• Task requirements: Pictures aside, write out the data exactly as it reads.

Change detection outputs:
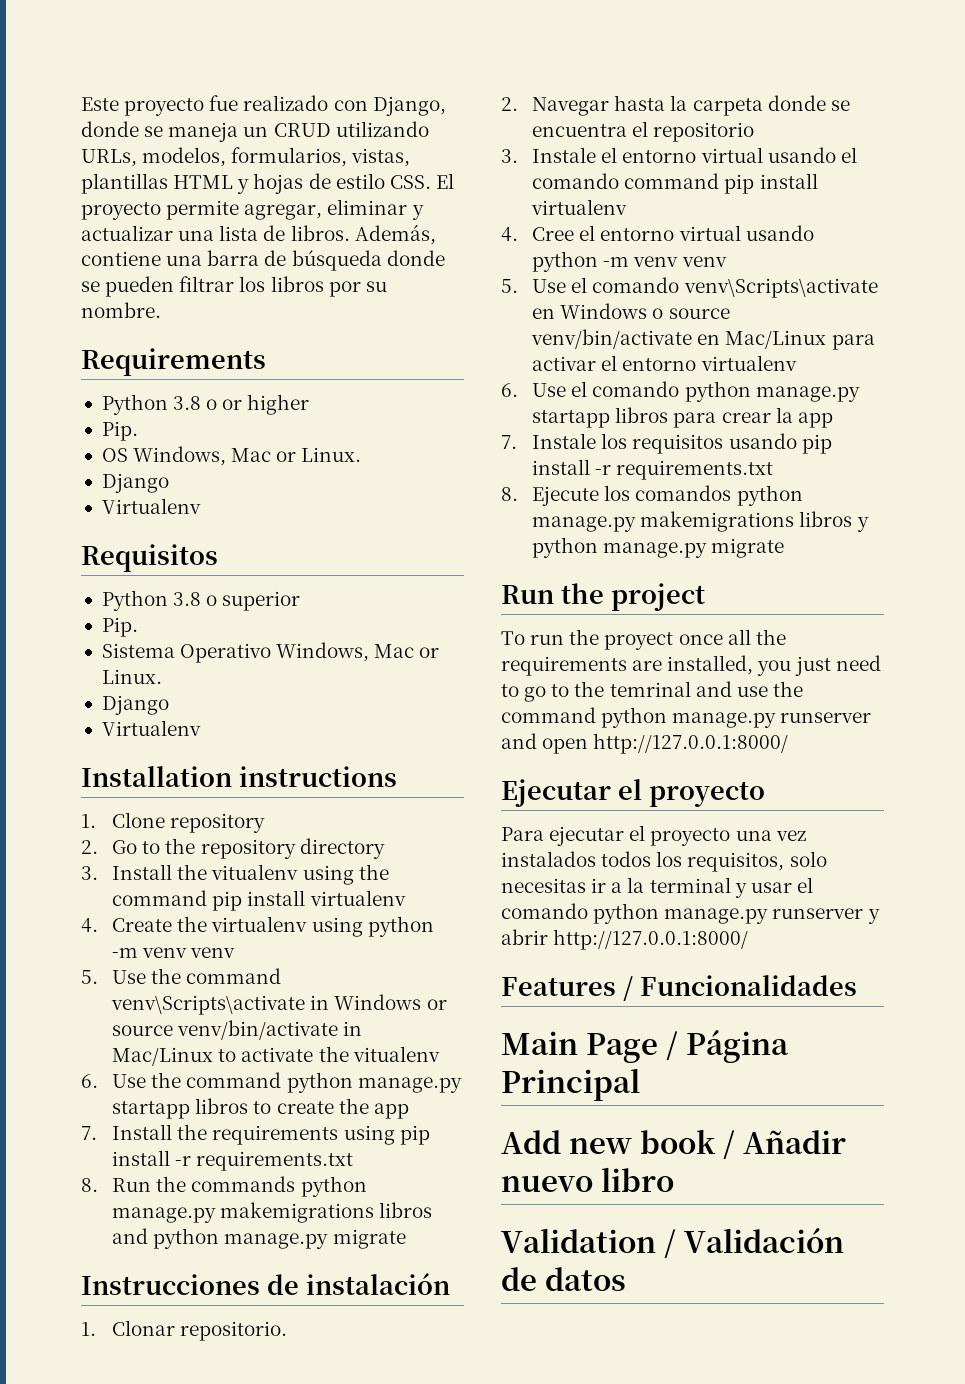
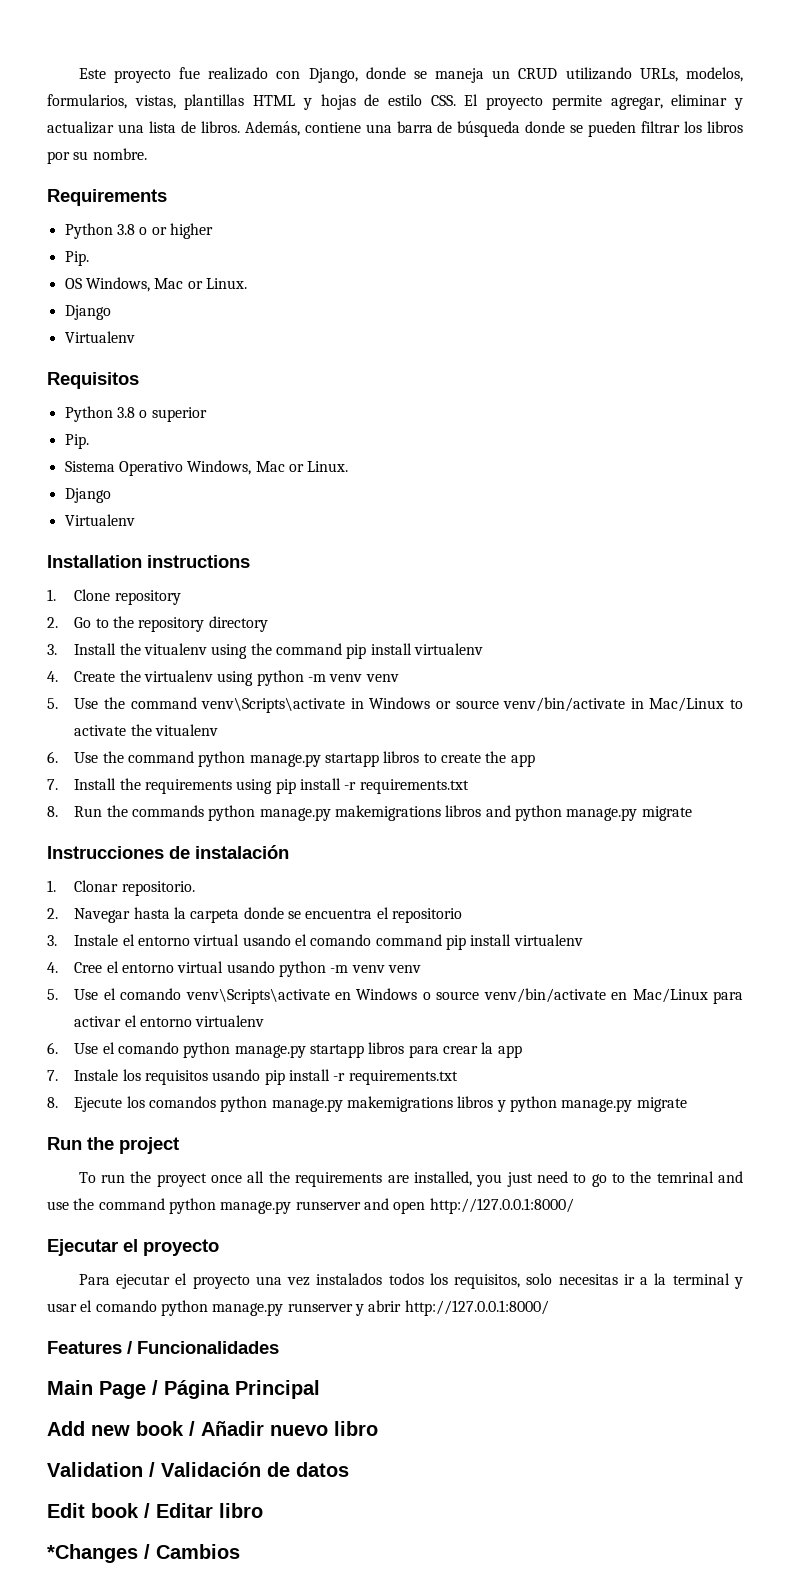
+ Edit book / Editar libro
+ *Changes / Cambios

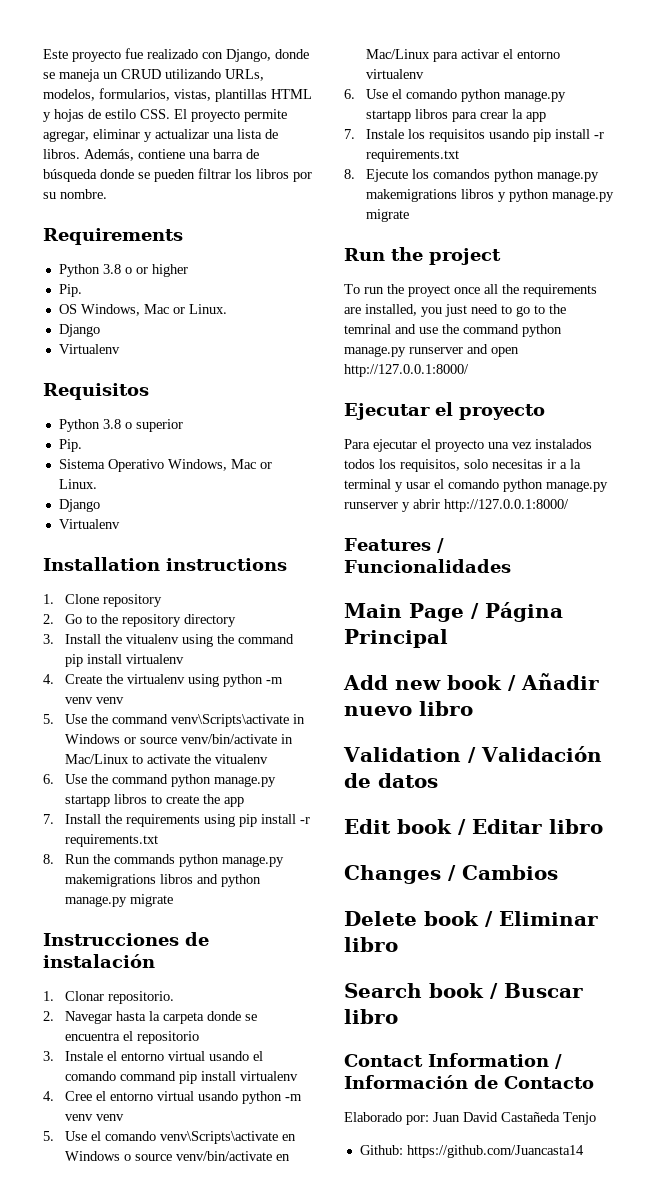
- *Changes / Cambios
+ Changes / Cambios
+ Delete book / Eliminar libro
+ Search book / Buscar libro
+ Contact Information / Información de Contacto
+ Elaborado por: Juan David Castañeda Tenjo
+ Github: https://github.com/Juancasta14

• Exercise output:
+ Edit book / Editar libro
+ *Changes / Cambios

- *Changes / Cambios
+ Changes / Cambios
+ Delete book / Eliminar libro
+ Search book / Buscar libro
+ Contact Information / Información de Contacto
+ Elaborado por: Juan David Castañeda Tenjo
+ Github: https://github.com/Juancasta14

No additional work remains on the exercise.